Hele mevsim yaz ise, uzaklardan burnunuza ya yanmış bir tarla ya içi yanmış bir düğün şarkıcısının ciğer kokusu gelirdi.

"Oğlun kızın olsun hele unutursun mihribanım..." sitemlerinin bir yaz akşamı karıştığı cırcır böceklerinin sesinden, ciğer çığlıkları ayırt edilmeye çalışılırdı.

"Unutursun" derken her bir namesinde "keşke unutmasan" umudunu da taşıyan naif duyguların insanları ile büyüdük biz.

İnsanın çok üzülmeyi "ciğeri yanmak" olarak tarif etmesi kadar kalbin değil de ciğerin bu işe dahil edilmesi kadar ilginçti aslında, çöplerimizden bile kolay kurtulamıyor oluşumuz.

Çöplerimizden bile aylar sonra ateşe verince kurtulurduk biz, bir vazgeçiş seremonisi gibi....

Sonra bizlere bir şeyler oldu, hayatımıza yeni terimler girdi.

"Engelle geç ne uğraşıyorsun ya?", "sayfamda temizlik yapıyorum arkadaşlar! ", "atara atar, gidere gider!", "o kaybeder ben değil ki!"... gibi.

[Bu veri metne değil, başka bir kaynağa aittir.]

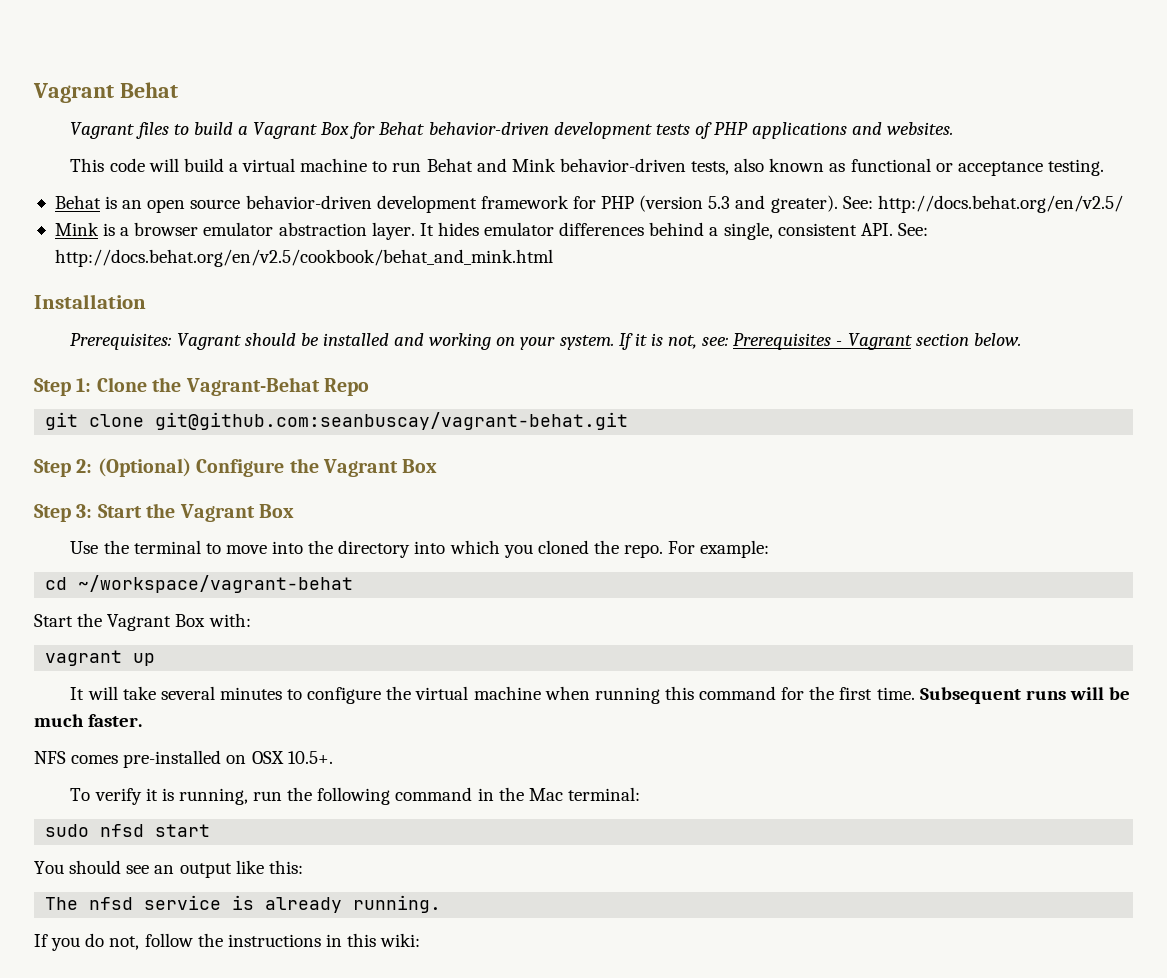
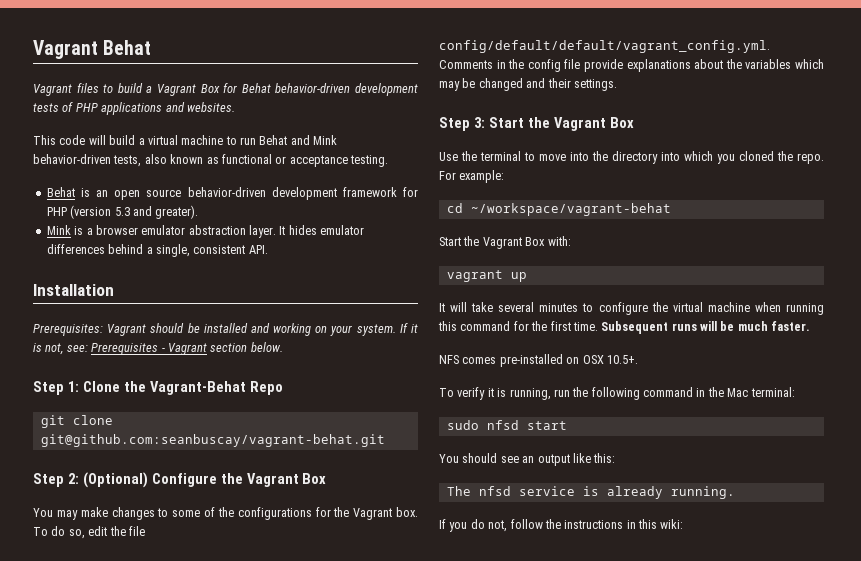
[842,195,1123,213] See: http://docs.behat.org/en/v2.5/ -> (199, 212) none
[897,223,928,236] [54,249,553,267] See: http://docs.behat.org/en/v2.5/cookbook/behat_and_mink.html -> (268, 249) none
(438, 466) none -> [33,507,418,520] [33,526,145,539] [439,40,770,53] [439,59,824,72] [439,78,617,91] // You may make changes to some of the configurations for the Vagrant box. To do so, edit the file config/default/default/vagrant_config.yml. Comments in the config file provide explanations about the variables which may be changed and their settings.

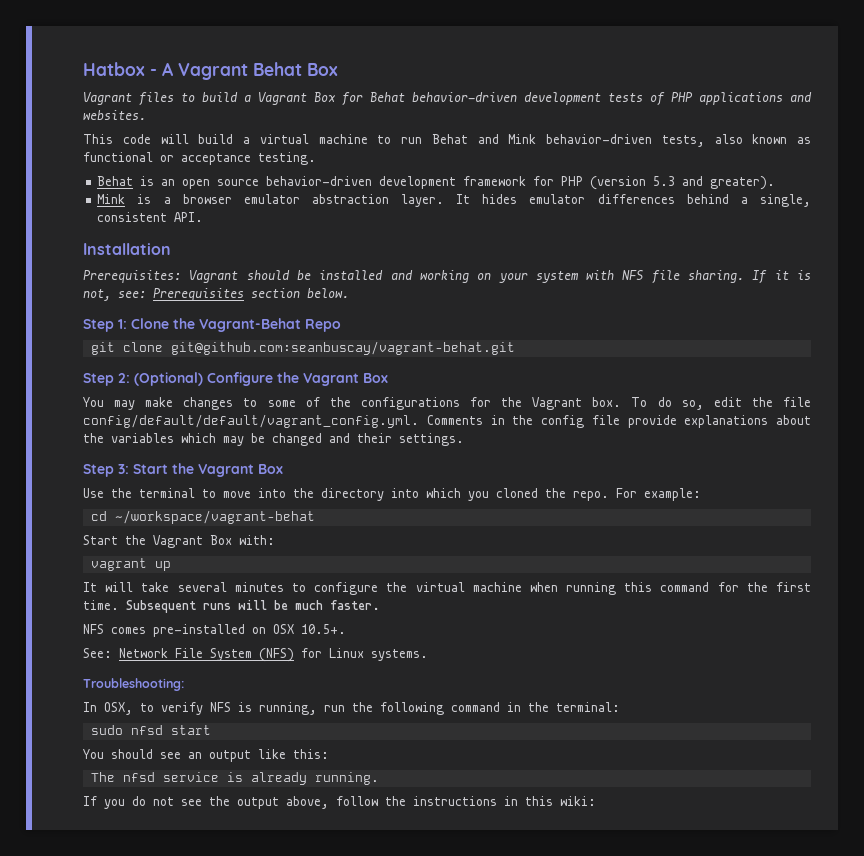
(33, 49) none -> [83,62,173,76] Hatbox - A
(152, 47) none -> [307,63,338,76] Box
[356,324,396,336] system. -> [535,270,745,284] system with NFS file sharing.
[161,343,207,355] - Vagrant -> (244, 294) none
[439,387,494,400] To verify it -> [83,648,428,662] [83,678,184,691] [83,702,231,715] See: Network File System (NFS) for Linux systems. // Troubleshooting: // In OSX, to verify NFS
[727,388,749,397] Mac -> (549, 707) none
[488,520,508,532] not, -> [153,796,329,809] not see the output above,

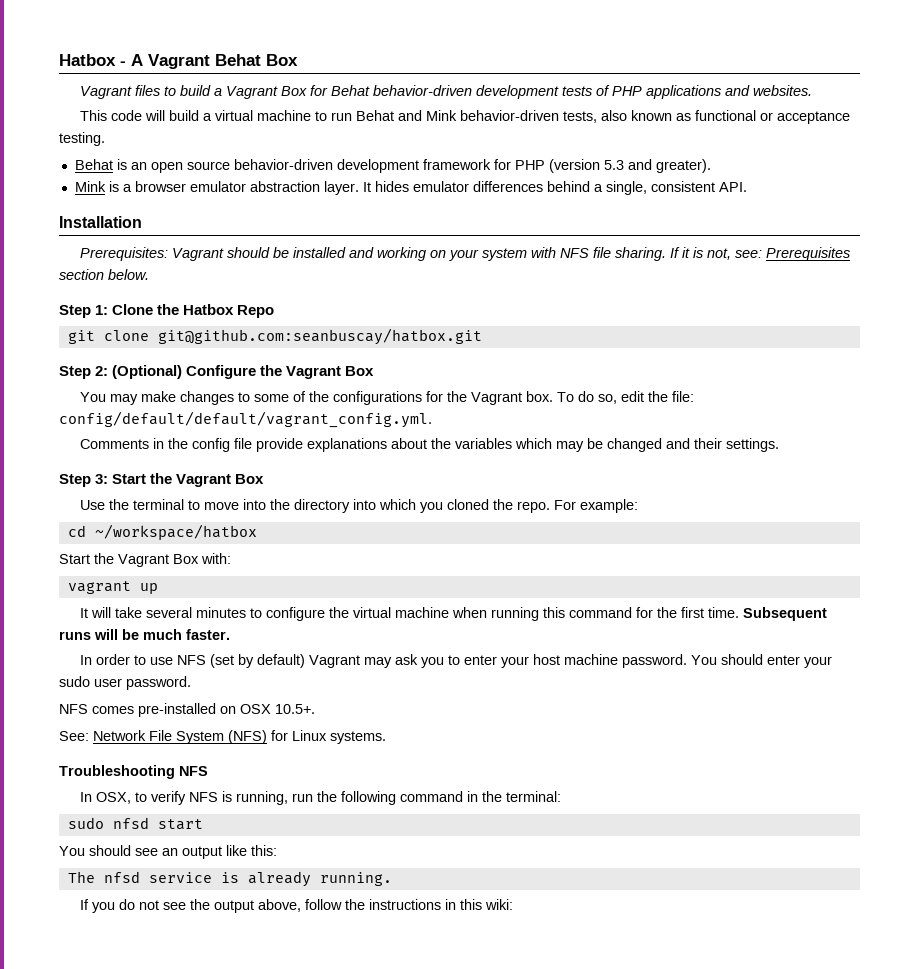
[199,318,301,332] Vagrant-Behat -> [183,304,235,315] Hatbox
[170,341,515,355] git@github.com:seanbuscay/vagrant-behat.git -> [157,328,482,345] git@github.com:seanbuscay/hatbox.git
[782,397,811,407] file -> [671,391,694,402] file:
(419, 421) none -> (432, 419) //
[114,510,315,524] ~/workspace/vagrant-behat -> [94,524,257,540] ~/workspace/hatbox
(380, 605) none -> [79,654,832,668] [59,676,191,690] // In order to use NFS (set by default) Vagrant may ask you to enter your host machine password. You should enter your sudo user password.
[83,678,184,691] Troubleshooting: -> [59,765,208,779] Troubleshooting NFS

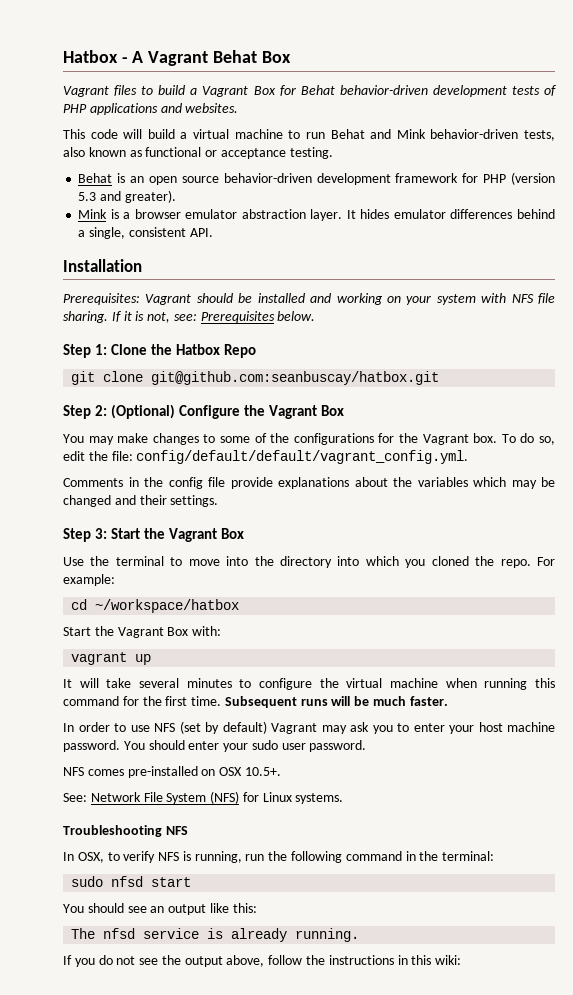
[59,269,104,280] section -> (275, 317) none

İnsanlara çöp muamelesi yaptığımız, bir insanı yani bir canı yani üzülen sevinen küsen bir kalbe pislik muamelesi yaptığımız tuhaf zamanlar bunlar.

Kimsenin gözümüzde değeri yok artık, yerine yenisini koyduğumuz müddetçe.

Kimse ardından ağlanacak kadar kıymetli değil artık, güldürecek alternatifi var ise.

Hayatımıza tek tık ile aldığımız insanları tek tık ile çıkarıyor oluşumuzun adını "temizlemek" koyduğumuz, kendinden kirli eylemlerin baş aktörleriyiz.

"Yüzünü bile görmek istemiyorum 
Yoluma çıkmasan iyi edersin 
Sözlerim sana ağır mı geldi 
Kalbini mi kırdım affedersin" şarkısı eşliğinde deli gibi tepinerek yani dans ederek, gidişleri kutlayıp laf sokma yarışları yaptığımız düğünlerimiz var artık.